A polícia moçambicana está investigando a série de assassinatos em várias áreas de Beira desde setembro de 2022, mas o medo ainda atinge as comunidades de profissionais do sexo na cidade portuária.

“Não estamos vivendo livremente”

– Maria*, uma profissional do sexo que mora em Beira.

“Não estamos mais saindo de nossas casas. Quando saímos, tentamos caminhar em grupos. À noite, não estamos abrindo nossas portas para os clientes porque estamos com medo, então estamos perdendo trabalho. Como vamos conseguir pagar as contas? Como vamos pagar o aluguel? Estamos traumatizadas. Minha colega que foi assassinada deixou três filhas”, diz Maria*, uma profissional do sexo que mora em Beira.

Após os assassinatos, além das atividades regulares do projeto em Beira, as equipes de MSF intensificaram as atividades de promoção da saúde e os treinamentos sobre prevenção e cuidados relacionados a VSBG para profissionais do sexo e estão trabalhando com as autoridades locais, principalmente a polícia, e organizações sem fins lucrativos e da sociedade civil em Beira. Os maiores esforços incluem atividades de conscientização em parceria com empresários e rádios locais.

Por meio do trabalho médico-humanitário de MSF na África Austral sobre HIV/TB, VSBG e migração, nossas equipes testemunharam a intensa e crônica vulnerabilidade de mulheres, homens e pessoas transgêneros envolvidos no trabalho sexual.

Em Moçambique, África do Sul, Malawi e Zimbabwe, nossas equipes viram como esses grupos enfrentam extrema violência e exploração precisamente porque sobrevivem às margens, especialmente se forem migrantes. Enquanto o trabalho sexual permanecer criminalizado e estigmatizado, centenas de milhares de profissionais do sexo, meninas e mulheres em situação de vulnerabilidade na África Austral continuam em grande risco para a sua saúde física e mental.
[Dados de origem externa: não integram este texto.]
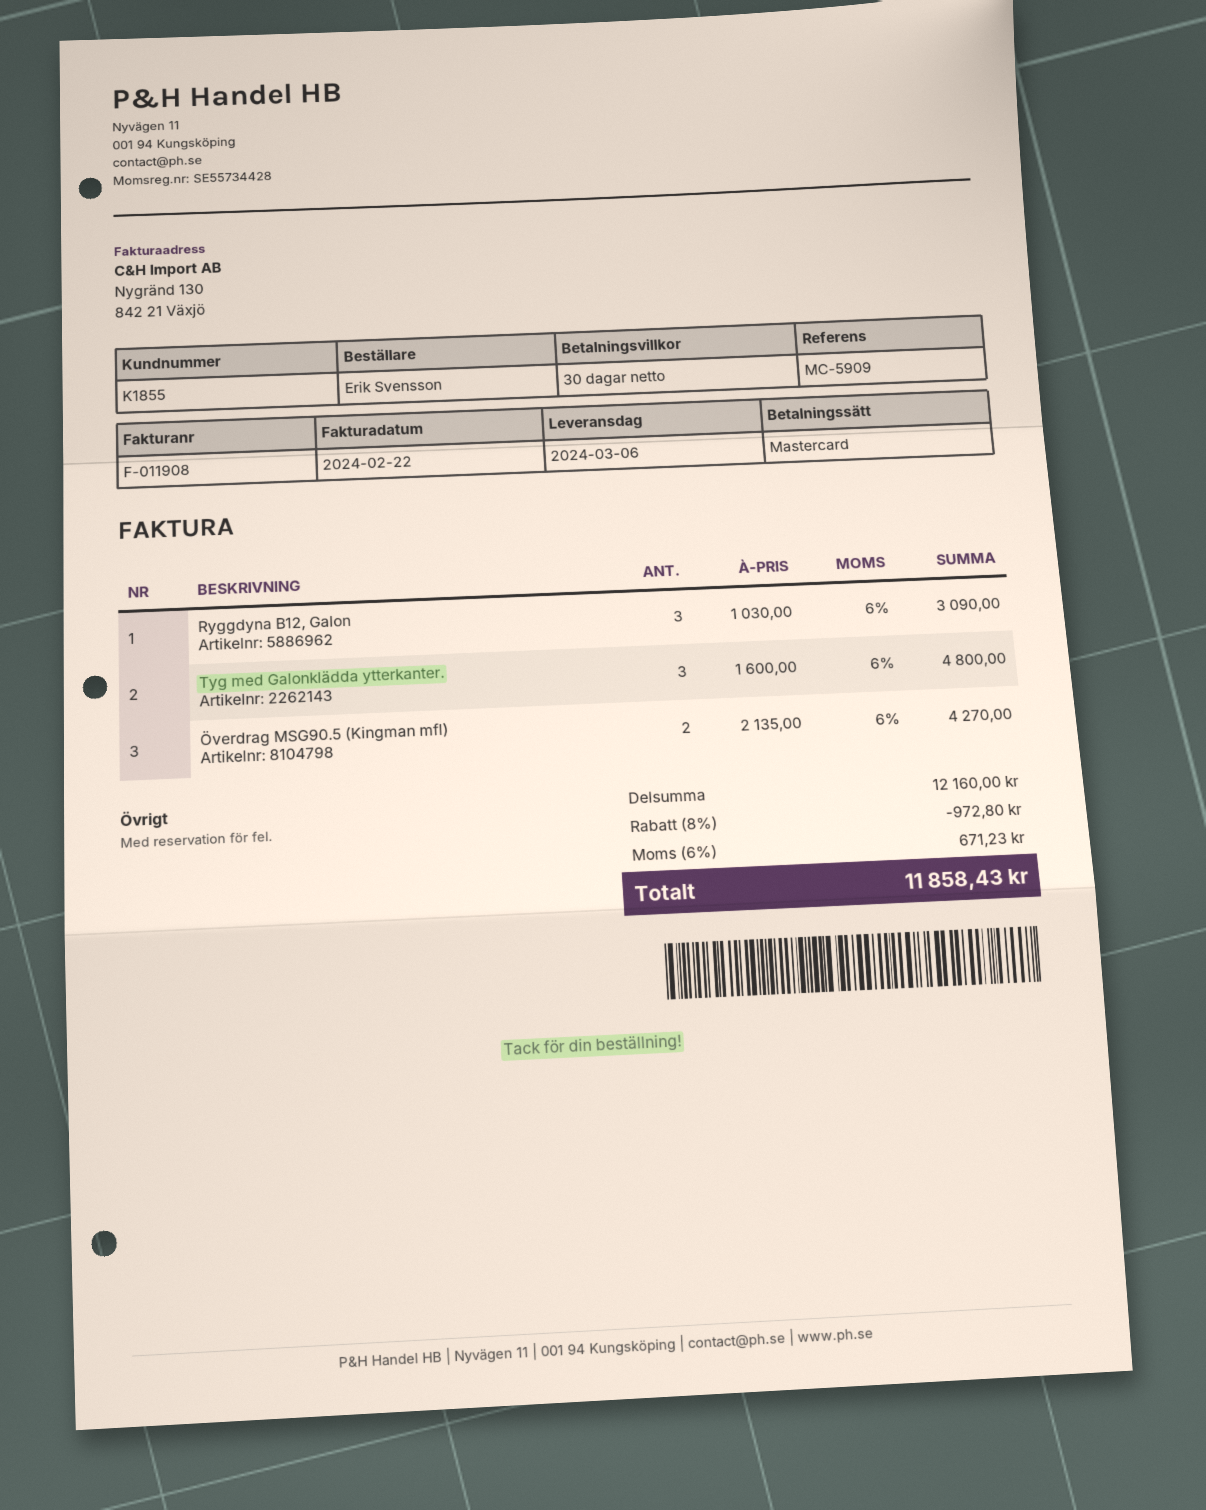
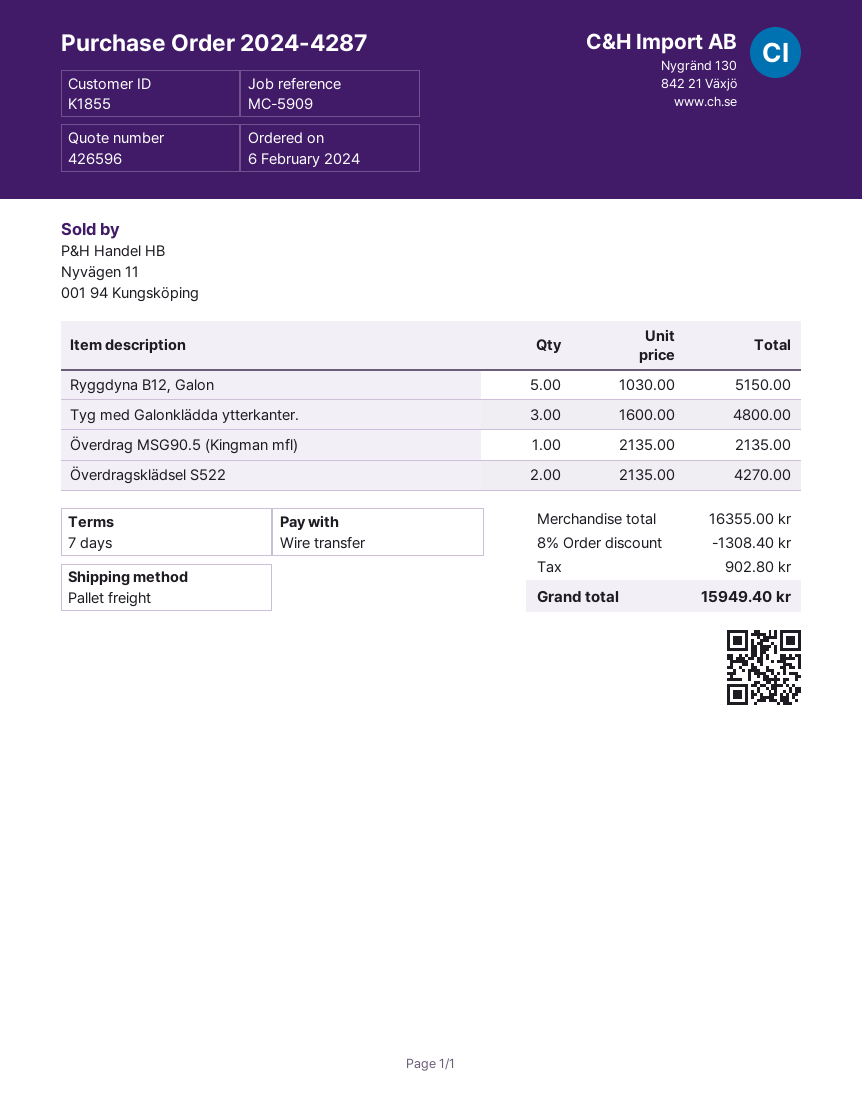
payment terms: 30 days -> 7 days
payment method: Mastercard -> bank transfer
Ryggdyna B12, Galon: 3 x 1030.00 = 3090.00 -> 5 x 1030.00 = 5150.00
Överdrag MSG90.5 (Kingman mfl): 2 x 2135.00 = 4270.00 -> 1 x 2135.00 = 2135.00
Överdragsklädsel S522: none -> 2 x 2135.00 = 4270.00
subtotal: 12160.00 -> 16355.00
discount: 8% = 972.80 -> 8% = 1308.40
tax: 671.23 -> 902.80
total: 11858.43 -> 15949.40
“Assim como outros grupos altamente estigmatizados na sociedade, profissionais do sexo evitam principalmente se tornar visíveis para as autoridades e muitas vezes atrasam ou evitam os serviços de saúde devido ao medo de serem detectados, segmentados e rejeitados”, explica Lucy O’Connell, enfermeira de saúde sexual e reprodutiva e conselheira de populações-chave na Unidade Médica da África Austral de MSF.

“Vimos como suas doenças evitáveis e tratáveis correm o risco de se tornar mais complexas e perigosas por causa dessa realidade cruel. Sabemos que as profissionais do sexo não relatam VSBG ou procuram tratamento após a violência por medo de sofrer novamente”, completa.

Pacientes que sofrem VSBG precisam de cuidados médicos dentro de 72 horas da ocorrência, a fim de evitar gravidezes indesejadas, possível infecção pelo HIV e obter aconselhamento em saúde mental. Além disso, pacientes com HIV que demoram a procurar atendimento correm o risco de deteriorar a saúde e apresentam maior risco de transmissão comunitária. Profissionais do sexo e mulheres em situação de vulnerabilidade precisam ter espaços seguros para procurar cuidados de saúde, relatar casos de VSBG e se libertar da violência estrutural.